ABOUT THIS TASK: Transcribe the listing in full, excluding any pictures.

ENTRIES SHOWN:
● ● ● ● ●
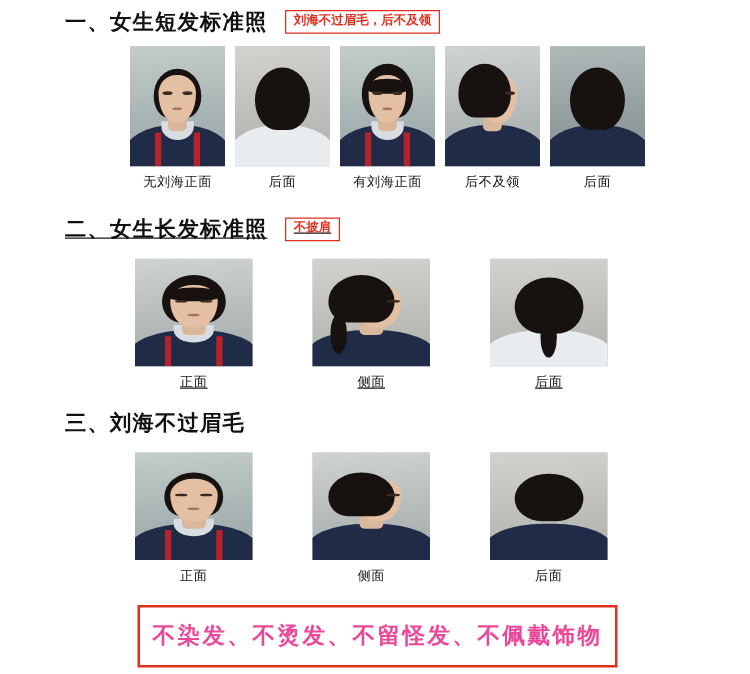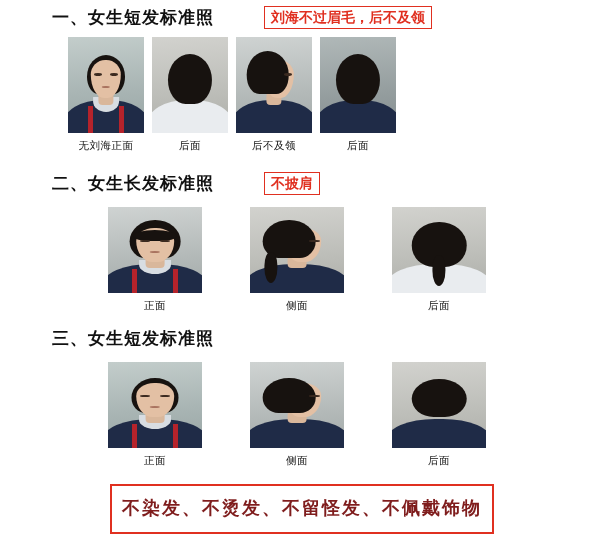"刘海不过眉毛，后不及领" .note-box { font-size: 14px -> 10px; margin-left: 36px -> none }
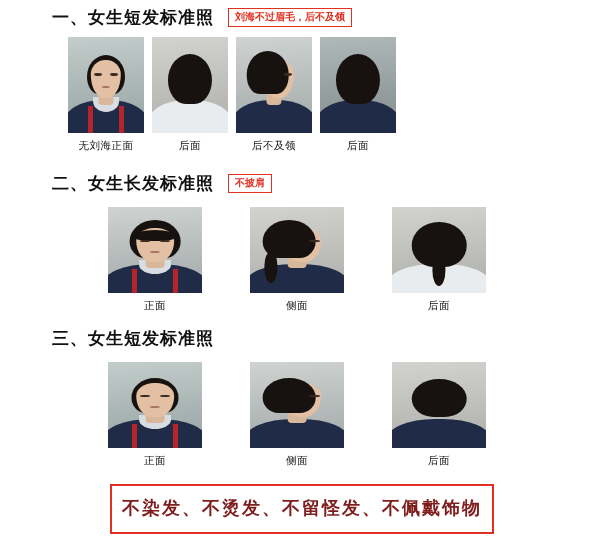"无刘海正面" div.photo-row { padding-left: 68px -> 104px }
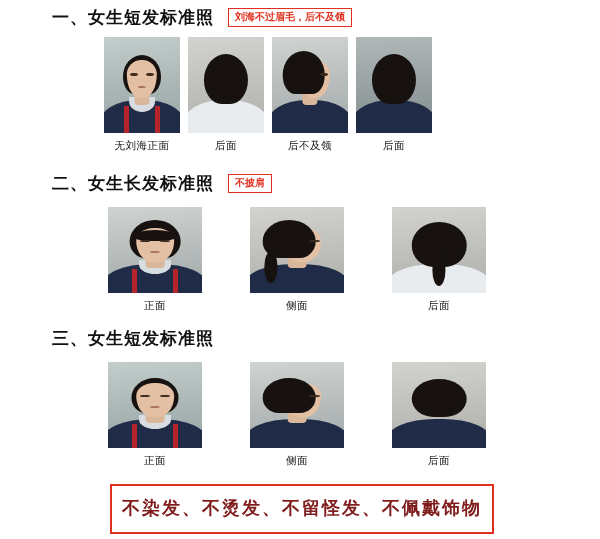"有刘海正面" div.photo-cell { html: none -> <div> <div> <div></div> <div></div> <div></div> <div></div> <div></div> <div></div> <div></div> <div></div> <div></div> <div></div> <div></div> <div></div> </div> <div>有刘海正面</div> </div> }
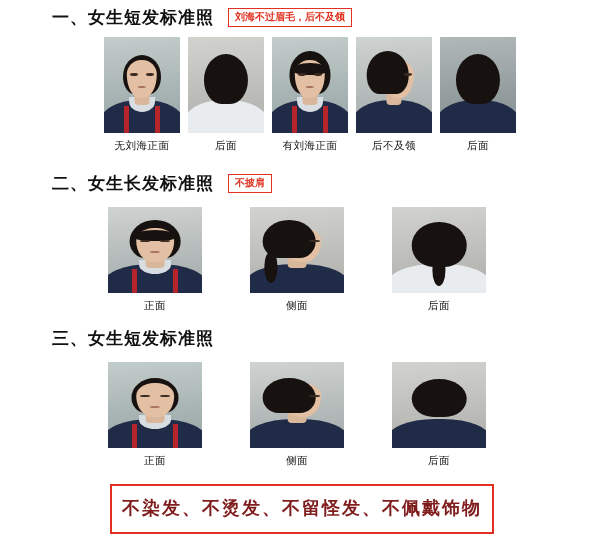"二、女生长发标准照" div.section { text-decoration: none -> underline }
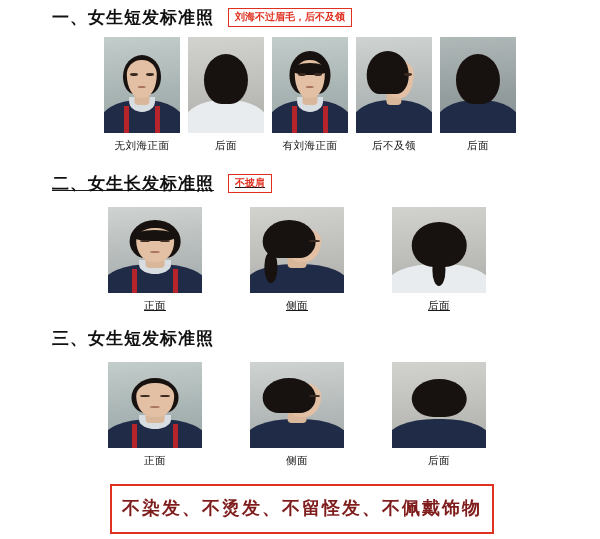"三、女生短发标准照" div.section-title { text: 女生短发标准照 -> 刘海不过眉毛 }
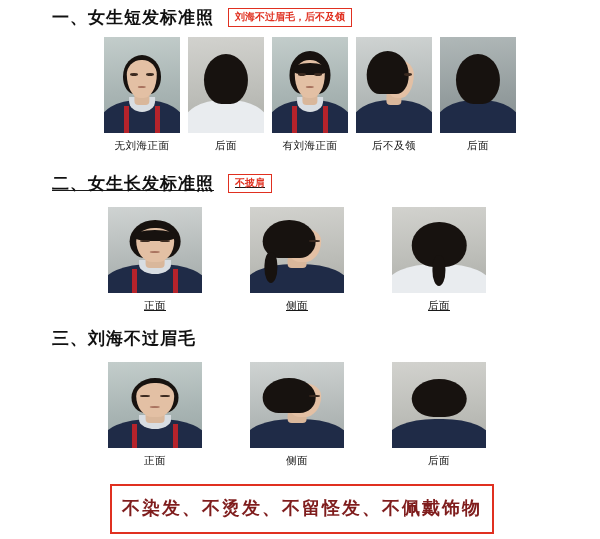"不染发、不烫发、不留怪发、不佩戴饰物" .banner { color: #7f1d1d -> #ec4899 }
● ● ● ● ●
OUTPUT FOR THIS TASK:
"刘海不过眉毛，后不及领" .note-box { font-size: 14px -> 10px; margin-left: 36px -> none }
"无刘海正面" div.photo-row { padding-left: 68px -> 104px }
"有刘海正面" div.photo-cell { html: none -> <div> <div> <div></div> <div></div> <div></div> <div></div> <div></div> <div></div> <div></div> <div></div> <div></div> <div></div> <div></div> <div></div> </div> <div>有刘海正面</div> </div> }
"二、女生长发标准照" div.section { text-decoration: none -> underline }
"三、女生短发标准照" div.section-title { text: 女生短发标准照 -> 刘海不过眉毛 }
"不染发、不烫发、不留怪发、不佩戴饰物" .banner { color: #7f1d1d -> #ec4899 }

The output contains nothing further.